How To Evict a Tenant: The Ultimate Guide

65 Replies

@Scott Shelby

To be fair, the Constables have families as well and this is not an emergency.  You could easily have filed months ago and avoided the holidays

So, you needed to sell your property and move to Texas to handle a simple eviction in Texas?  There are services that would have handled this for <$500.  Why did you uproot your life for this ?

Great read, amazing article with a wealth of great info. Wish i had read this before i went thru evicting a tenant years ago. But i just read it and saved it. I will be referring back to this article no doubt!!!

Just got back from court for my first eviction in NC. Tenants dodged the Sheriff's officers until they finally just posted it on the door. Deputy said he could hear them inside but they wouldn't answer the door. In court they brought up all kinds of things not even true or relevant to the case. In the end judge ruled in my favor with two months back rent, eviction and court cost. Lesson learned: be prepared for some outlandish bs and document everything.

I have had to do 2 evictions in my short career as a landlord.

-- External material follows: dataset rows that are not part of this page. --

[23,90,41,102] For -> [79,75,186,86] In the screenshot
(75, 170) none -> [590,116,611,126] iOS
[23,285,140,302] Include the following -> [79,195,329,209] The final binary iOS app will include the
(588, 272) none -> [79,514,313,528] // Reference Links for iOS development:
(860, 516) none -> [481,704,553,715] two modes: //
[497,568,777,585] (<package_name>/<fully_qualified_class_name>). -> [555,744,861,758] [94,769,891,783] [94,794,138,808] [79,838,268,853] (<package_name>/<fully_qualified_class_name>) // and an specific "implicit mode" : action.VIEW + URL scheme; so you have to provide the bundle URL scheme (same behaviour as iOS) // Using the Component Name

One (my first) was without an attorney. I used a property management company for this one and that did not help at all.  This took me over 6 months to evict the tenant.  This eviction was far more costly as the damages to my property by the tenant was more than I could afford to fix.

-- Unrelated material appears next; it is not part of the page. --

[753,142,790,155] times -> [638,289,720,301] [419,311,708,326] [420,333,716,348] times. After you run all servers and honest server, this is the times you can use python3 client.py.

Two was with an attorney. The second was expensive but it took a fraction of the time and cost. Attorney's are worth it in that regard. But this also caused me a great deal of stress and financial loss such that I gave up on being a landlord and found rentals to non profitable.

20 years later, I have been rethinking this process and am considering getting back into it. Good tenant screening seems to be the answer and I thought I was doing it well before but clearly I was not.

Joshua Dorkin, thank you for taking the time to put this out! I've been a landlord for 15 years and did my first eviction last summer. Presently I'm doing two more... For anybody this will benefit I'll share the experience and lessons learned.

Over the previous 14 years I'd had tenants who paid late or missed payments. But I was always able to work things out with them; either a payment plan or they just agreed to move out (sort of "cash for keys" without the cash - just the lost rent). And that worked until I met... we'll call them "Loser 1 and Loser 2" (no bitterness here...). 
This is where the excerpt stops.